■ Records to process ■
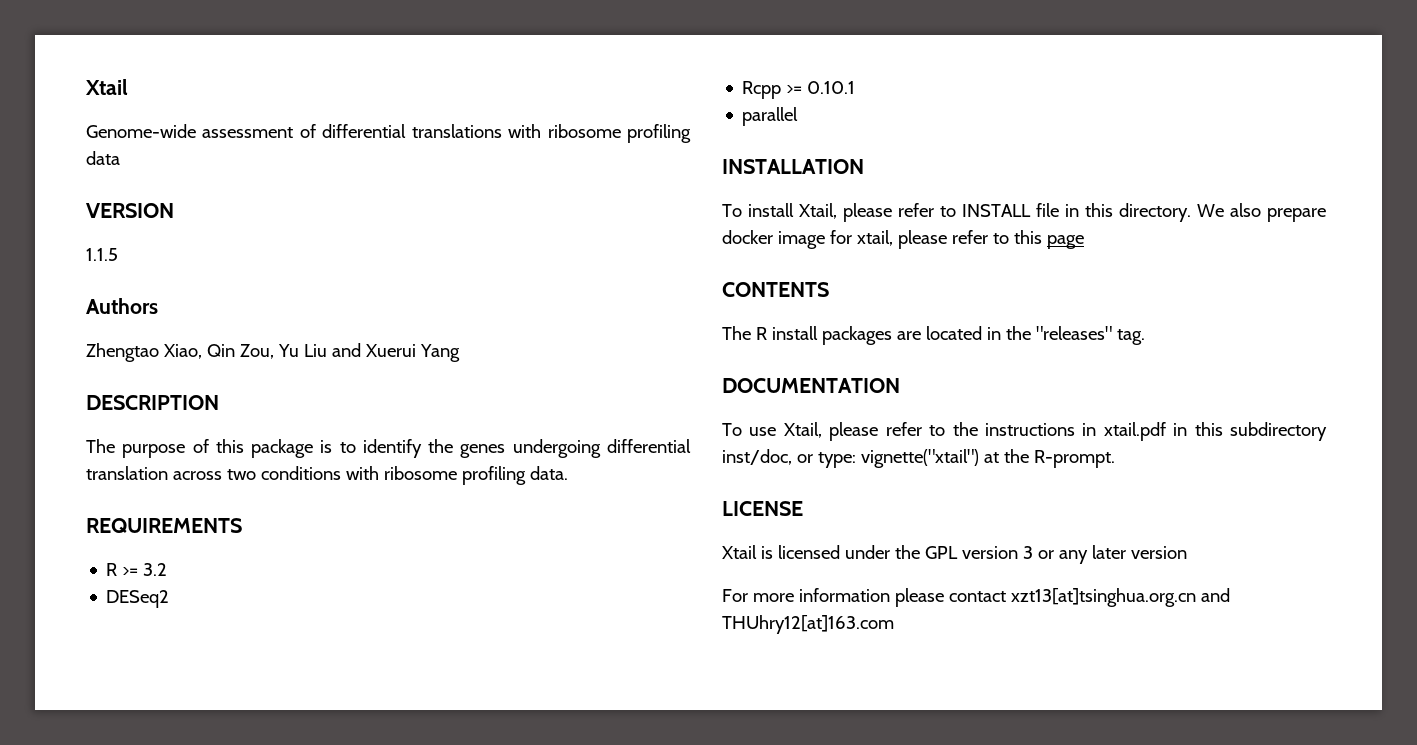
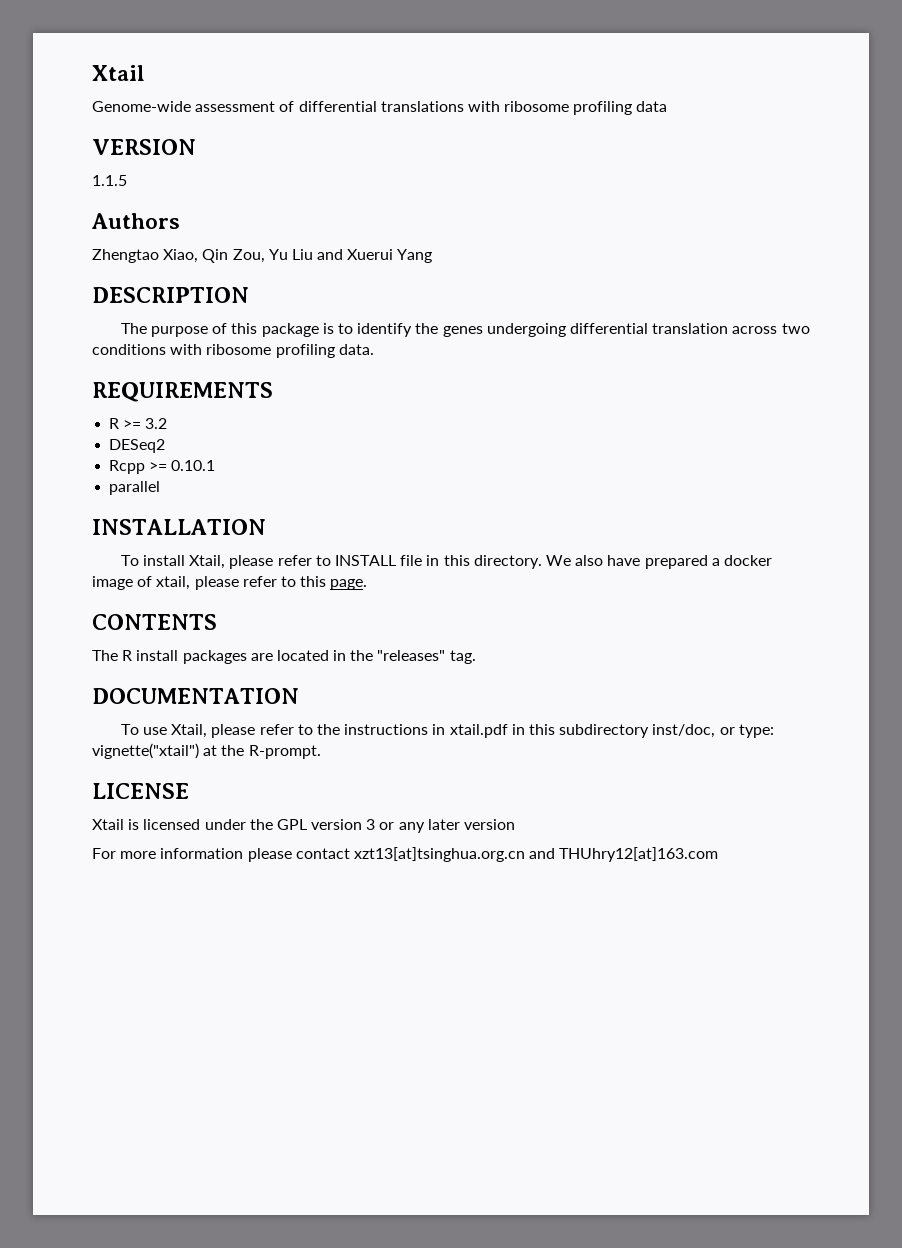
- We also prepare docker image for xtail, please refer to this page
+ We also have prepared a docker image of xtail, please refer to this page.

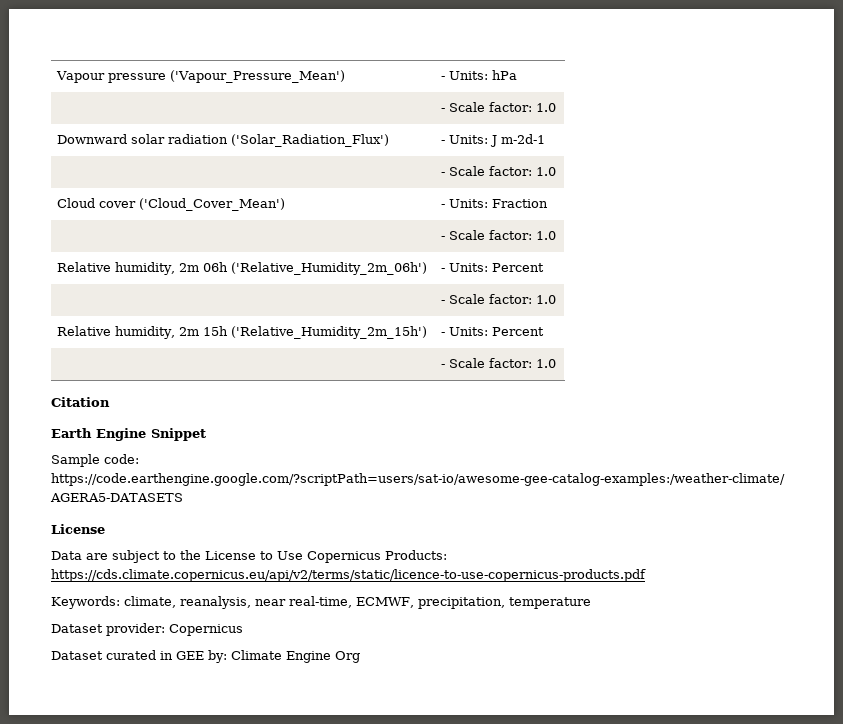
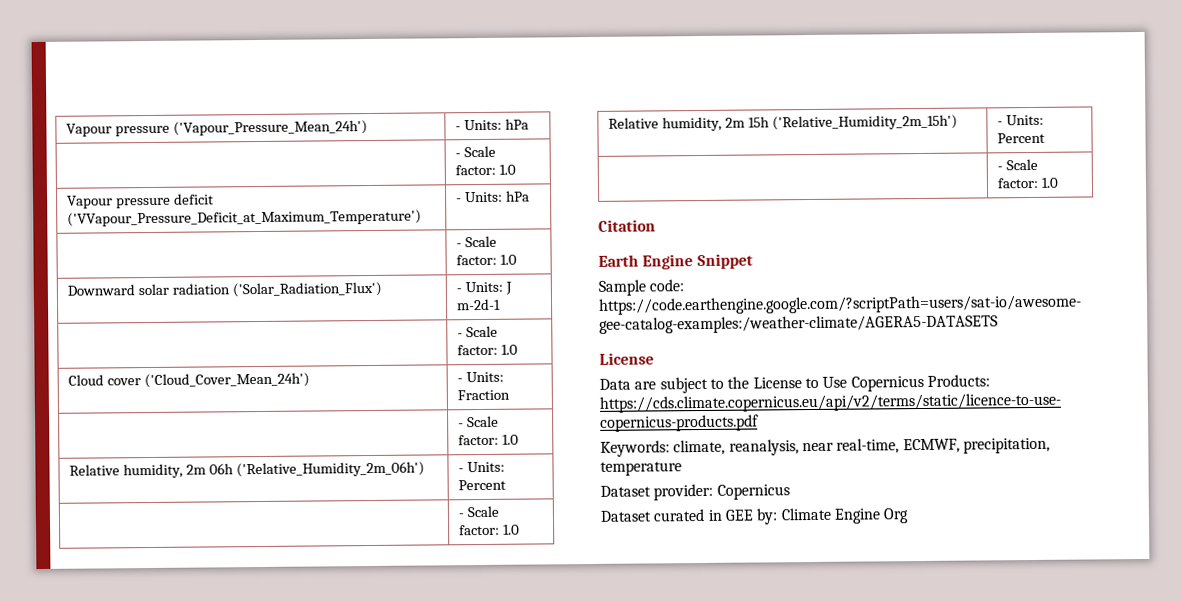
- Vapour pressure ('Vapour_Pressure_Mean') | - Units: hPa
+ Vapour pressure ('Vapour_Pressure_Mean_24h') | - Units: hPa
+ | - Scale factor: 1.0
+ Vapour pressure deficit ('VVapour_Pressure_Deficit_at_Maximum_Temperature') | - Units: hPa
- Cloud cover ('Cloud_Cover_Mean') | - Units: Fraction
+ Cloud cover ('Cloud_Cover_Mean_24h') | - Units: Fraction

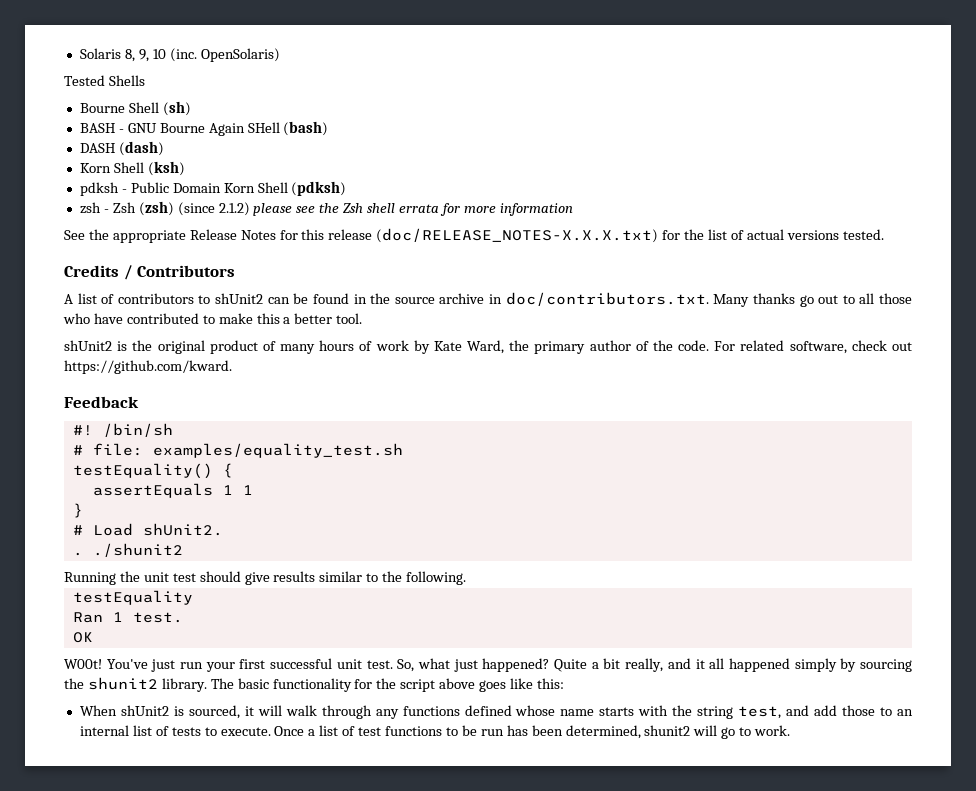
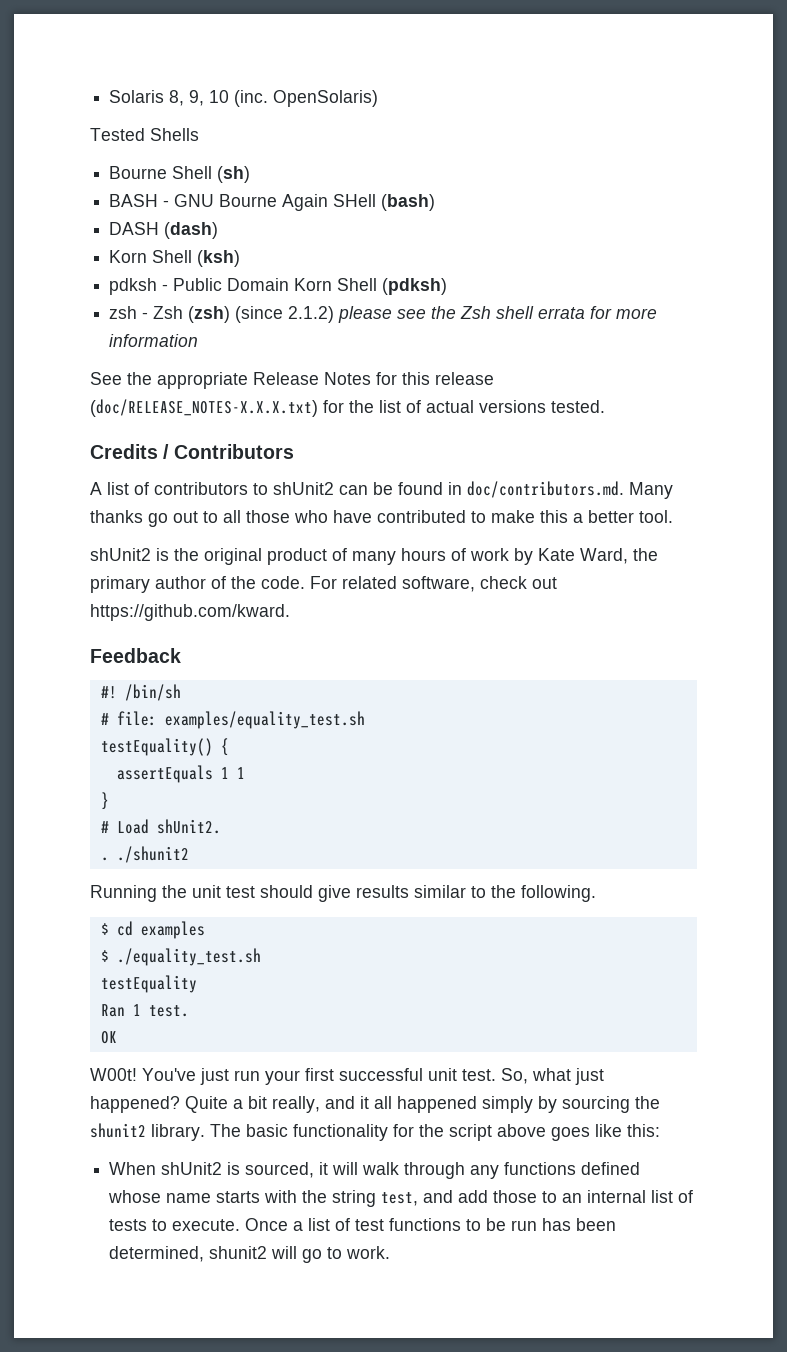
- A list of contributors to shUnit2 can be found in the source archive in doc/contributors.txt. Many thanks go out to all those who have contributed to make this a better tool.
+ A list of contributors to shUnit2 can be found in doc/contributors.md. Many thanks go out to all those who have contributed to make this a better tool.
+ $ cd examples
+ $ ./equality_test.sh

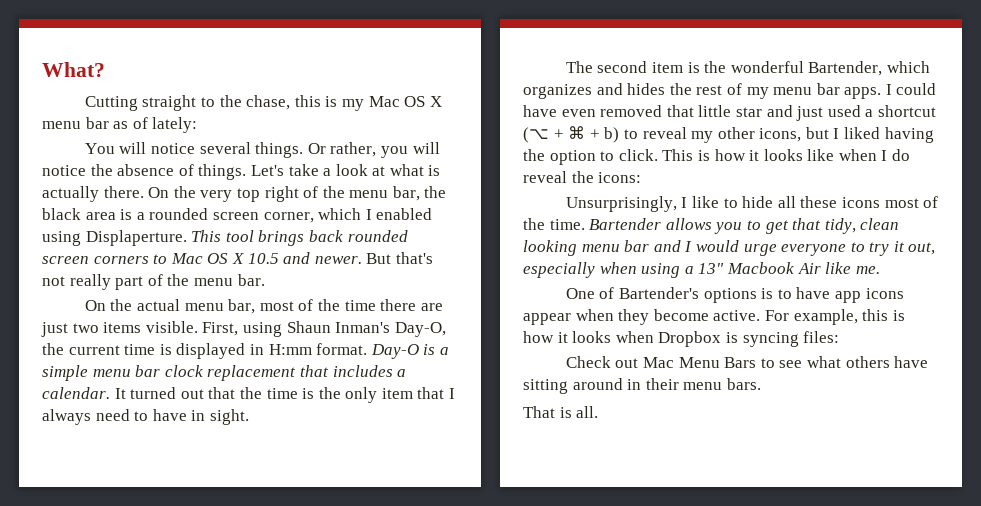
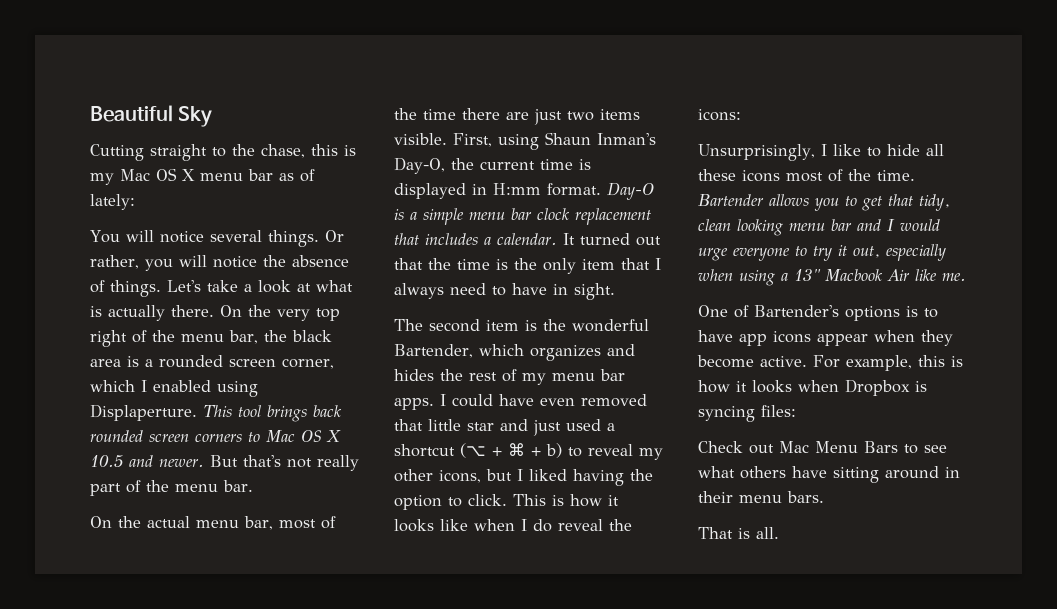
- What?
+ Beautiful Sky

■ Task item ■
Throughout the data above, count the lines in which the word "also" occurs; supply the number alone.

■ Output of the task ■
2